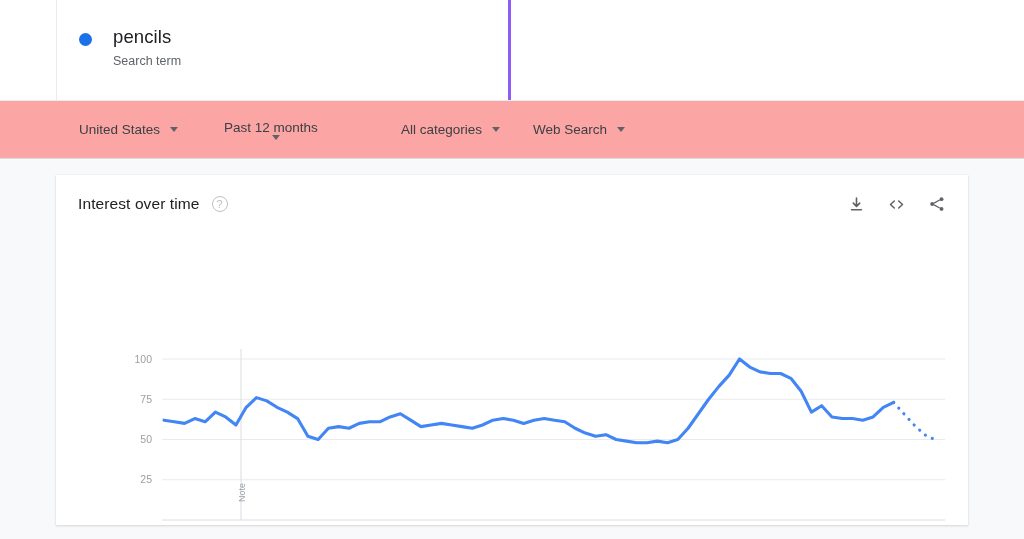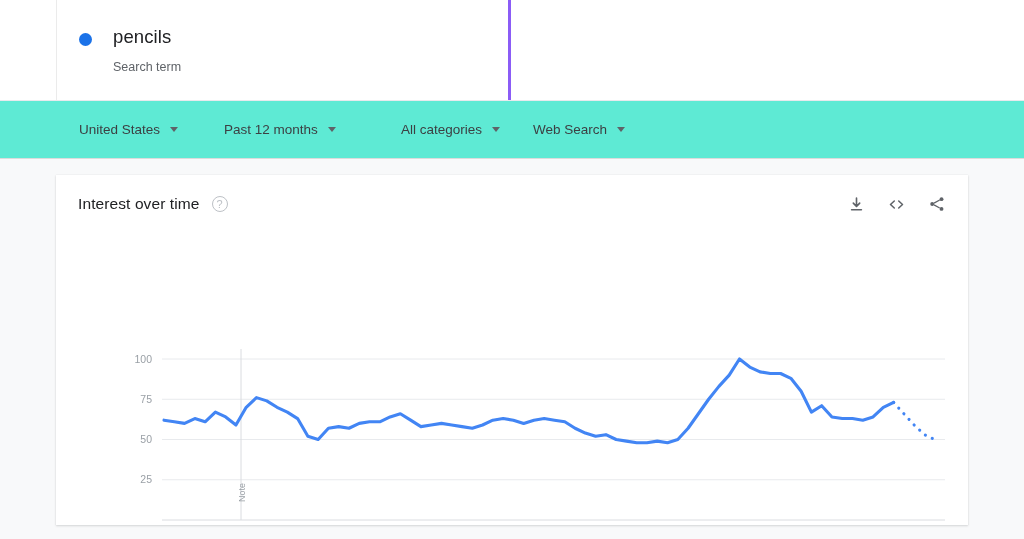--- a/index.html
+++ b/index.html
@@ -39,7 +39,7 @@
     letter-spacing: .1px;
   }
   .term-sub {
-    font-size: 12.5px; color: #5f6368; margin-top: 11px; line-height: 16px;
+    font-size: 12.5px; color: #5f6368; margin-top: 5px; line-height: 16px;
   }
   .compare-card {
     width: 460px; flex: 0 0 460px;

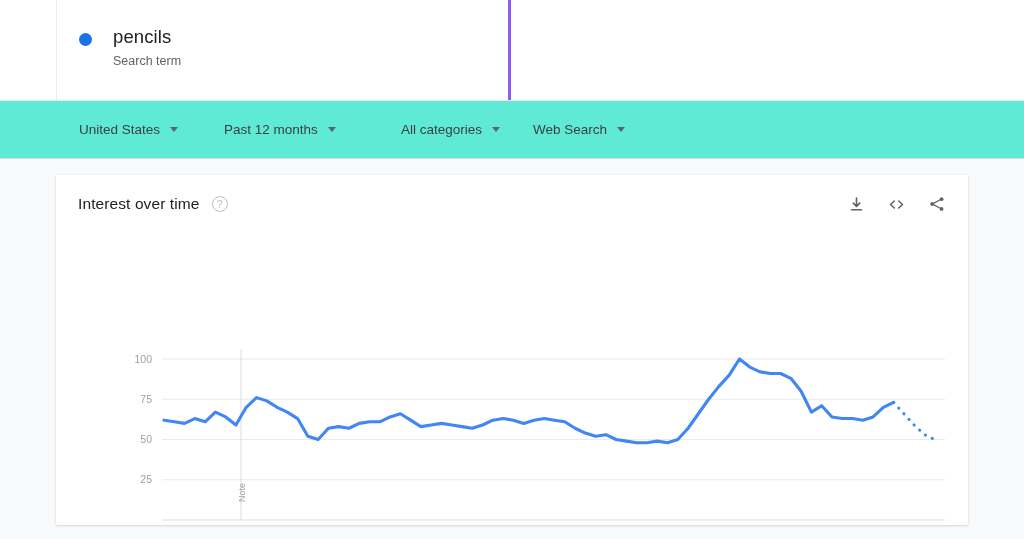--- a/index.html
+++ b/index.html
@@ -65,7 +65,7 @@
   .filter-bar {
     position: absolute; left: 0; top: 101px;
     width: 1024px; height: 58px;
-    background: #5eead4;
+    background: #fca5a5;
     display: flex; align-items: center;
     border-bottom: 1px solid #dcdcdc;
   }

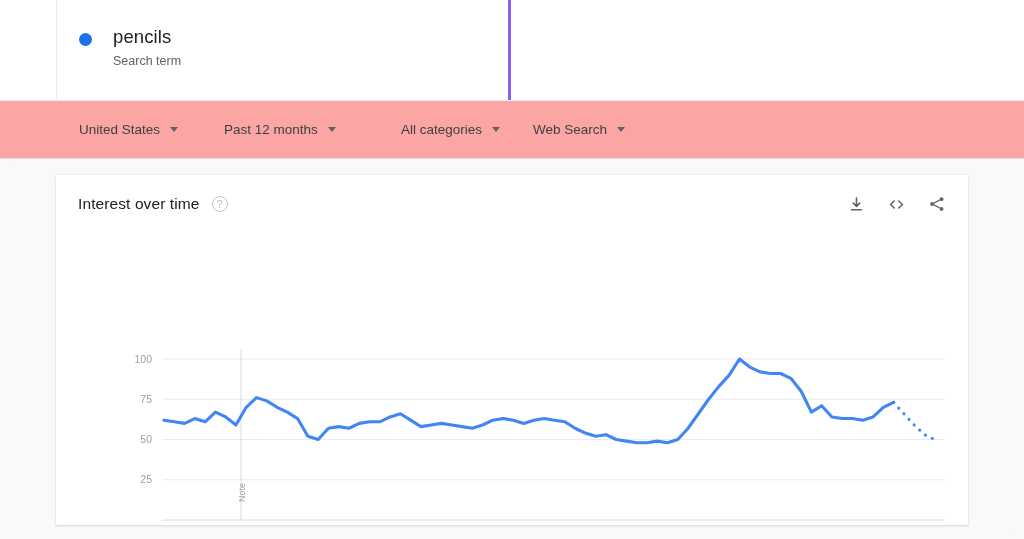--- a/index.html
+++ b/index.html
@@ -138,7 +138,7 @@
     <span>United States</span>
     <span class="caret"></span>
   </div>
-  <div class="filter" style="position:absolute;left:224px;">
+  <div class="filter" style="position:absolute;left:224px;flex-direction:column;">
     <span>Past 12 months</span>
     <span class="caret"></span>
   </div>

########

WHAT TO WORK ON: Count every line in the data that contains the word "style", then give that count and nothing else.

WORKED SOLUTION: 2